For those keeping score at home.

* Had sudden persistent spikes in CPU from the Cassandra java process
* Occurred every 24-48 hours and required a restart to resolve
* Reducing row cache sizes on some of the more active column families (which have wide rows) appears to eliminate the issue.

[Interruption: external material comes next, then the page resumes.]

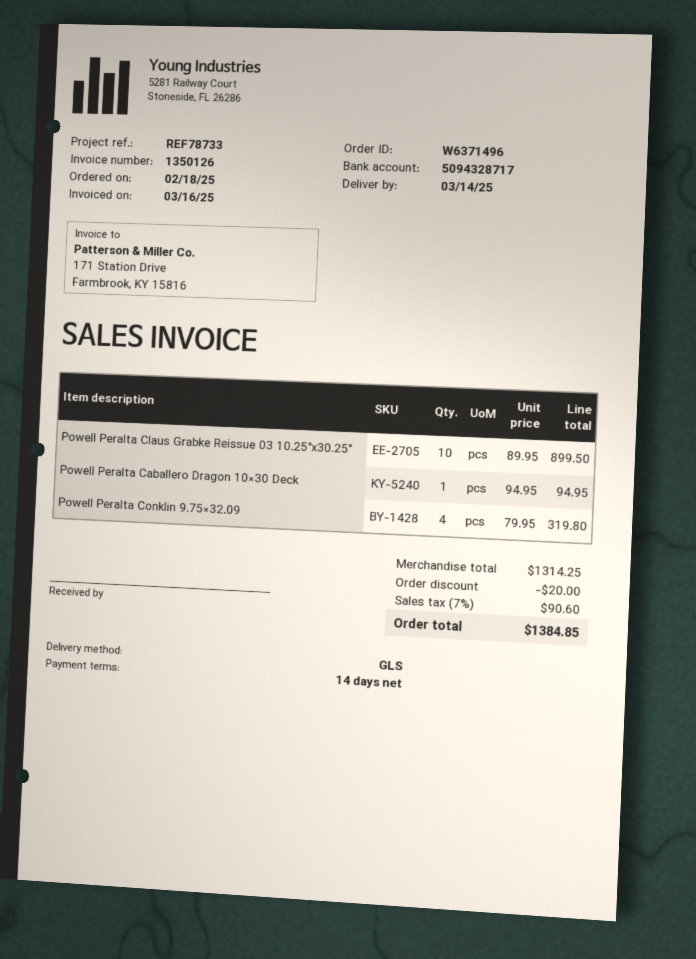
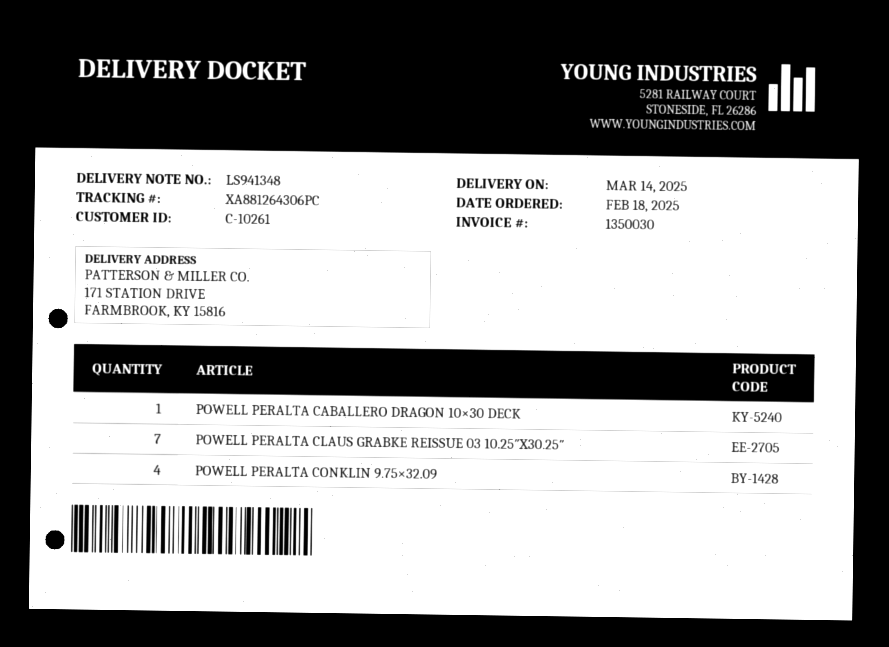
invoice number: 1350126 -> 1350030
Powell Peralta Claus Grabke Reissue 03 10.25″x30.25″: 10 -> 7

On 2012-01-25, at 7:49 PM, aaron morton wrote:

You are running into GC issues. 

WARN [ScheduledTasks:1] 2012-01-22 12:53:42,804 GCInspector.java (line 146) Heap is 0.7767292149986439 full.  You may need to reduce memtable and/or cache sizes.  Cassandra will now flush up to the two largest memtables to free up memory.  Adjust flush_largest_memtables_at threshold in cassandra.yaml if you don't want Cassandra to do this automatically

Can you reduce the size of the caches ? 

As you are under low load, does it correlate with compaction or repair processes ? Check node tool compactioninfo

Do you have wide rows ? Checlk the max row size with nodetool cfstats. 

Also, if you have made any changes to the default memory and gc settings try reverting them. 


Hope that helps. 


-----------------
Aaron Morton
Freelance Developer
@aaronmorton

On 26/01/2012, at 5:24 AM, Vitalii Tymchyshyn wrote:

According to the log, I don't see much time spent for GC. You can still check it with jstat or uncomment GC logging in cassandra-env.sh. Are you sure you've identified the thread correctly?
It's still possible that you have memory spike where GCInspector simply has no chance to run between Full GC rounds. Checking with jstat or adding GC logging may help to diagnose.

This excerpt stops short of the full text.